Sources: Krause, R.M. 1992. The origin of plagues: Old and new. Science, 257: 1073-1078; Measles—United States, 1997. April 17, 1998. Morbidity and Mortality Weekly Report, 47(14): 273-276; Pertussis vaccination: Use of acellular pertussis vaccines among infants and young children. 1997, March 28. Morbidity and Mortality Weekly Report, 46(RR-7); ProMED. 1994. About ProMED. Available from http://www.fas.org/promed/about/index.html. June 1999.

*Following the initial decline of measles cases after the licensing of the vaccine in 1963, there was a resurgence of measles—to some 50,000 cases—from 1989 to 1991. Since then, the incidence of measles has declined again, to an all-time low of 138 cases in 1997.

Despite the challenges of emerging and re-emerging infectious diseases, the results of basic research, such as that sponsored by NIH, show that there is reason for hope.
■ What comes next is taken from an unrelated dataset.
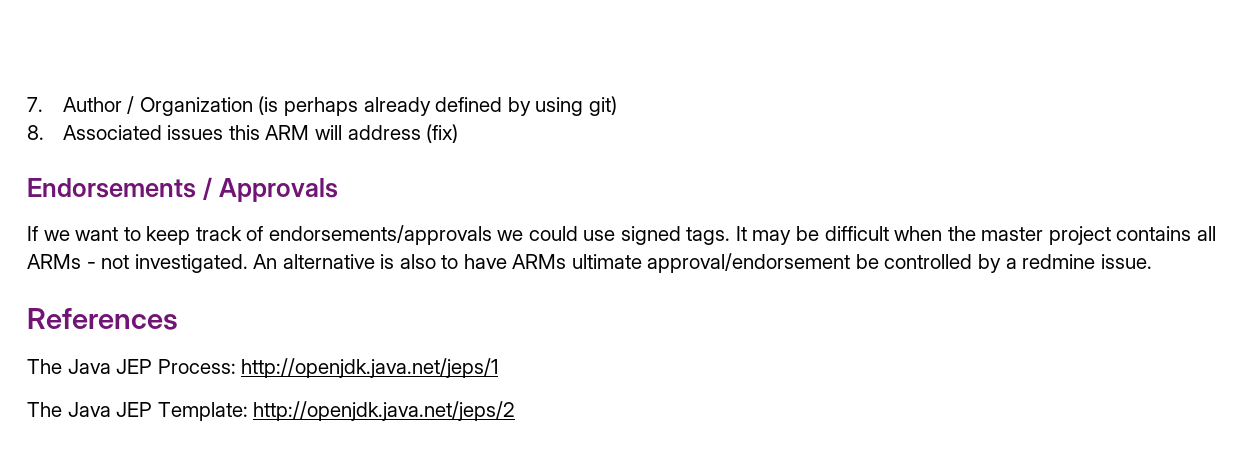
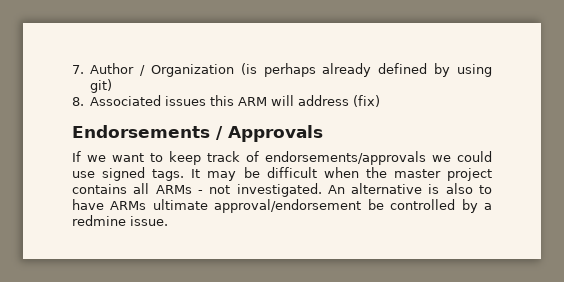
[27,308,178,330] [27,358,499,378] [27,401,516,421] // References // The Java JEP Process: http://openjdk.java.net/jeps/1 // The Java JEP Template: http://openjdk.java.net/jeps/2 -> (168, 221) none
AIDS was first described in 1981, and it took two years to identify the retrovirus that causes AIDS, which was named the human immunodeficiency virus. In contrast, less than four months elapsed between the description of hantavirus pulmonary syndrome (HPS) in 1993 and the identification of the previously unknown viral agent, now called Sin Nombre virus. One difference between these two cases is that the years that intervened between the advent of AIDS and the advent of HPS saw the development of polymerase chain reaction, a powerful new research technique that allows rapid identification of causative agents. Recommendations for avoiding and/or treating new infectious diseases become possible when new techniques, developed through basic research, are applied to the problem of disease emergence.